## Exercise brief
Which lines below include the string "display"? Please show each one.

___ Supplied entries

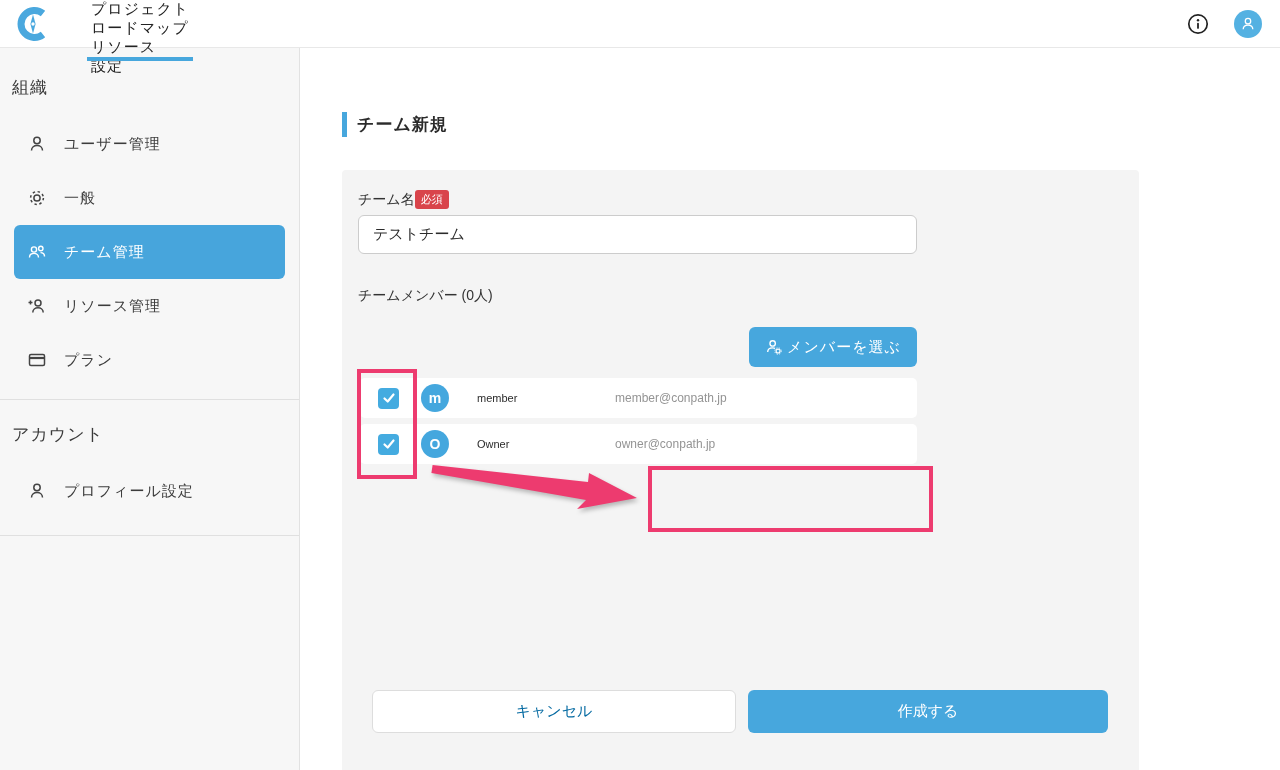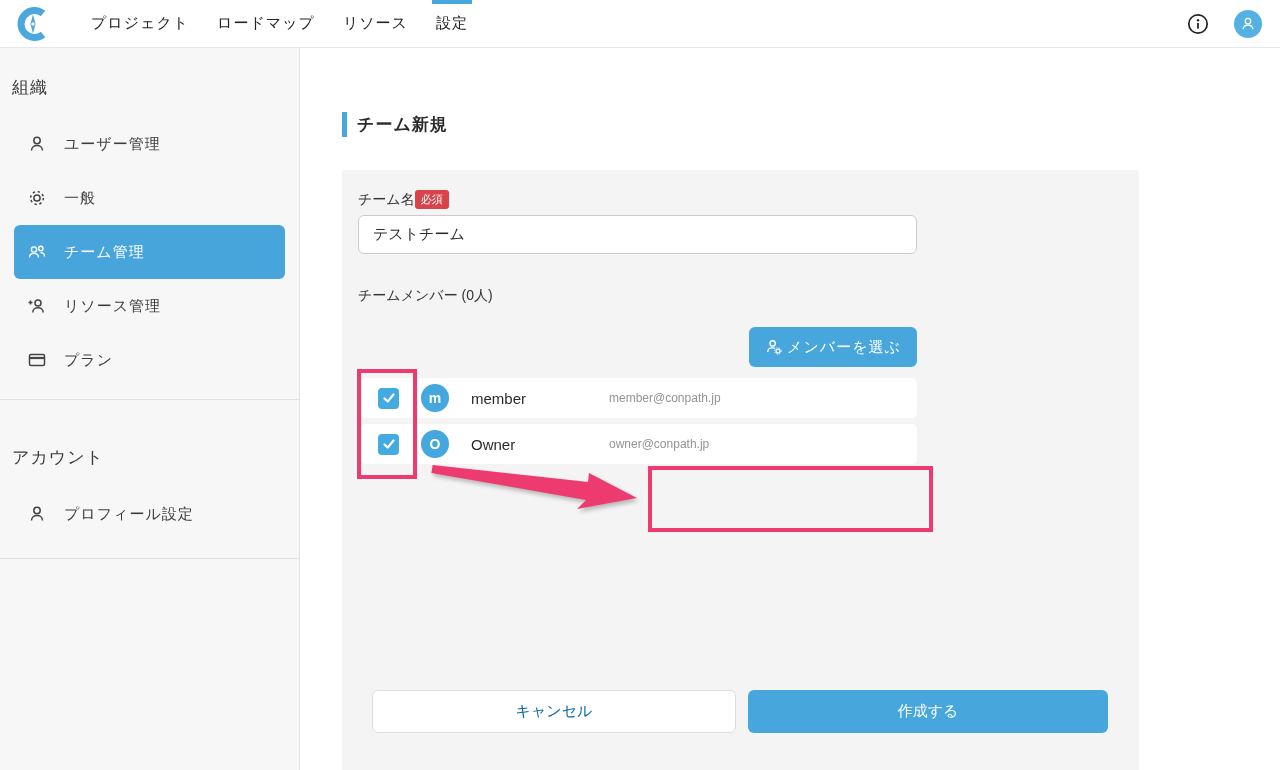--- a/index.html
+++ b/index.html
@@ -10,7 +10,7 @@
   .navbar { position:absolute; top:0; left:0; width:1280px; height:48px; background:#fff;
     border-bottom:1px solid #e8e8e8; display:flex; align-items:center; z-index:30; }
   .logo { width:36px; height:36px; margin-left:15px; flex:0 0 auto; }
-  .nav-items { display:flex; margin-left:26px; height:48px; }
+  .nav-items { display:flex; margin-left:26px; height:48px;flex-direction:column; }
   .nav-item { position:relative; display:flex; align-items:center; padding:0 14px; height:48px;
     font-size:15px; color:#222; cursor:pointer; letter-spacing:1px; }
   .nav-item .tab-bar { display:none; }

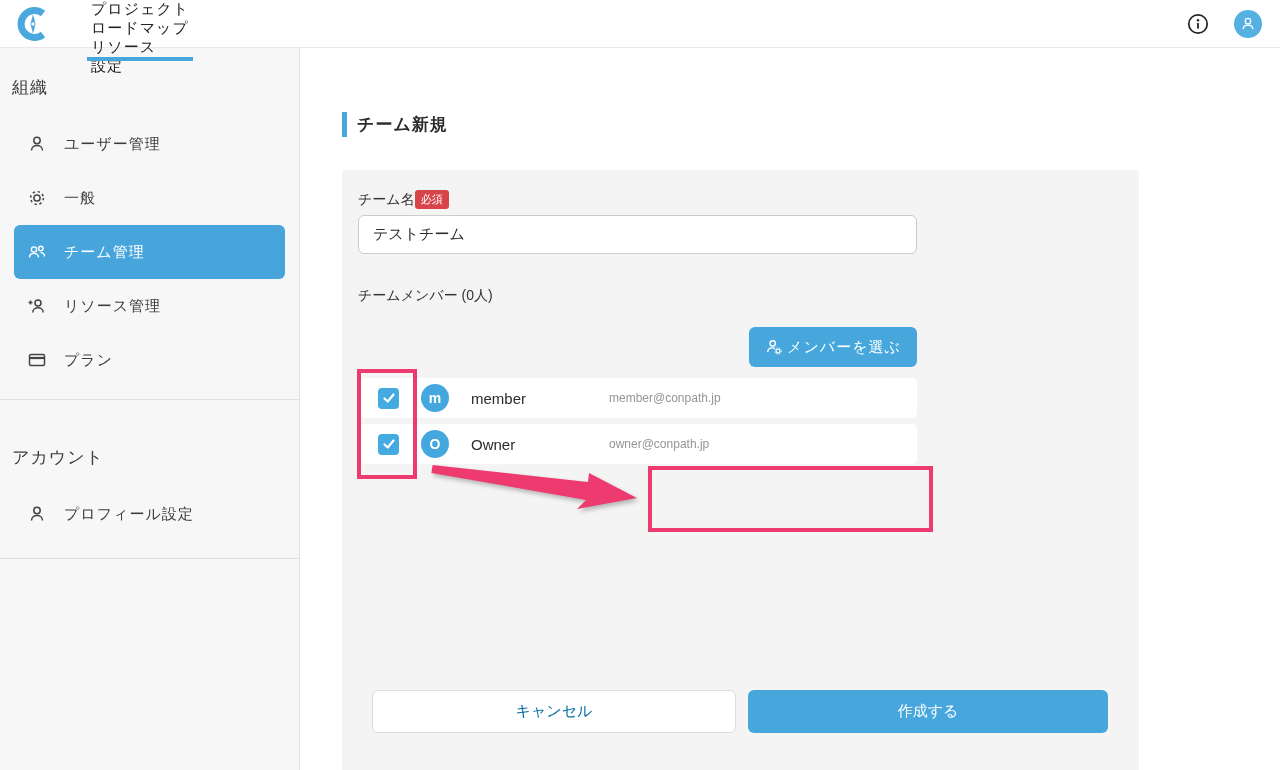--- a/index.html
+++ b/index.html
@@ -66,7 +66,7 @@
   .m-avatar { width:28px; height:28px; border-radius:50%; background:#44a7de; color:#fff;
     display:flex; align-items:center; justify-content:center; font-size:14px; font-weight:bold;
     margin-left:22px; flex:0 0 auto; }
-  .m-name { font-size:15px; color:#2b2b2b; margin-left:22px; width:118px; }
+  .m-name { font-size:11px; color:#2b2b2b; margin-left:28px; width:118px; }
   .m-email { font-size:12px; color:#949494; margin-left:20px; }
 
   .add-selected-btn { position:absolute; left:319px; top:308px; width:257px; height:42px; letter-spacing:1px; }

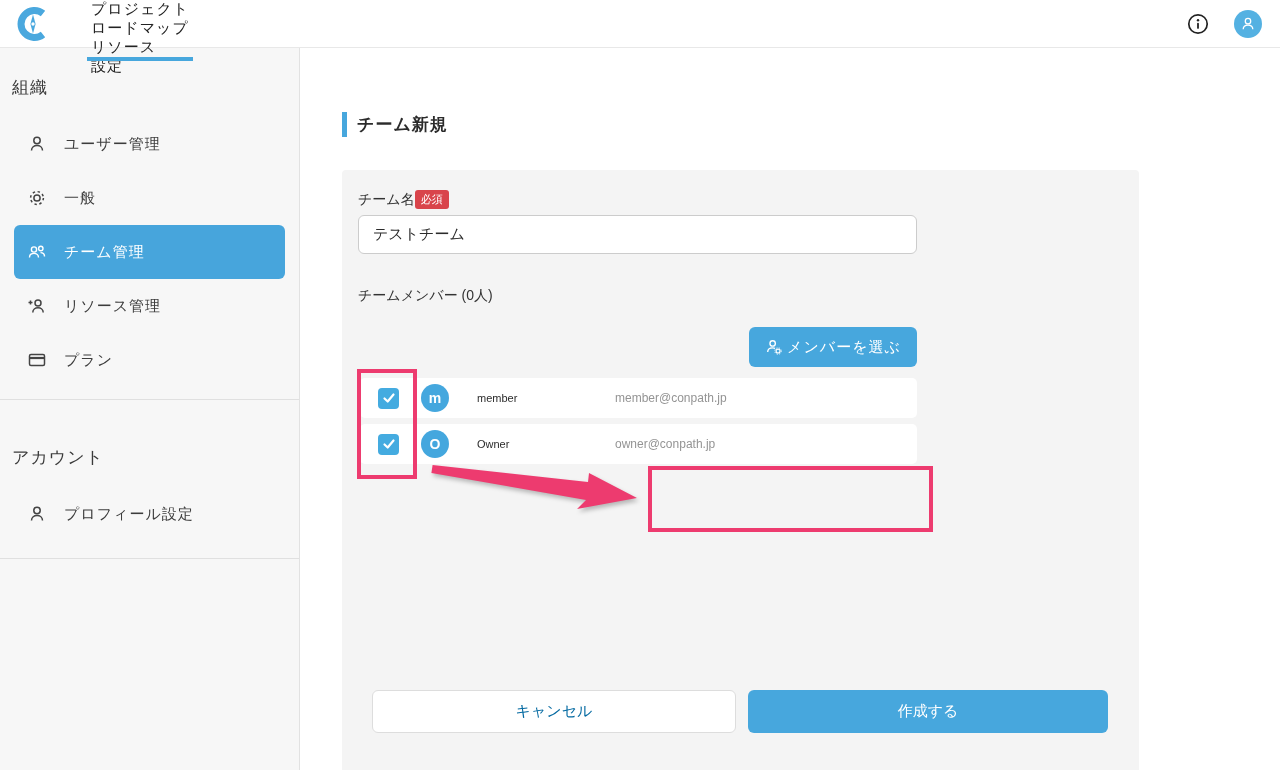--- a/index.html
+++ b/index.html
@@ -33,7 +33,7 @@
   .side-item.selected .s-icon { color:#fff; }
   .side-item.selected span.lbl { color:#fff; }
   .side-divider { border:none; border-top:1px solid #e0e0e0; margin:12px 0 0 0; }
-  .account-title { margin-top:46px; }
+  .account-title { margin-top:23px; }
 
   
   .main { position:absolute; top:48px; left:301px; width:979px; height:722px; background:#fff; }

______

## Your solution
     border-bottom:1px solid #e8e8e8; display:flex; align-items:center; z-index:30; }
-  .nav-items { display:flex; margin-left:26px; height:48px; }
+  .nav-items { display:flex; margin-left:26px; height:48px;flex-direction:column; }
   .nav-item { position:relative; display:flex; align-items:center; padding:0 14px; height:48px;
   .nav-item .tab-bar { display:none; }
     display:flex; align-items:center; justify-content:center; font-size:14px; font-weight:bold;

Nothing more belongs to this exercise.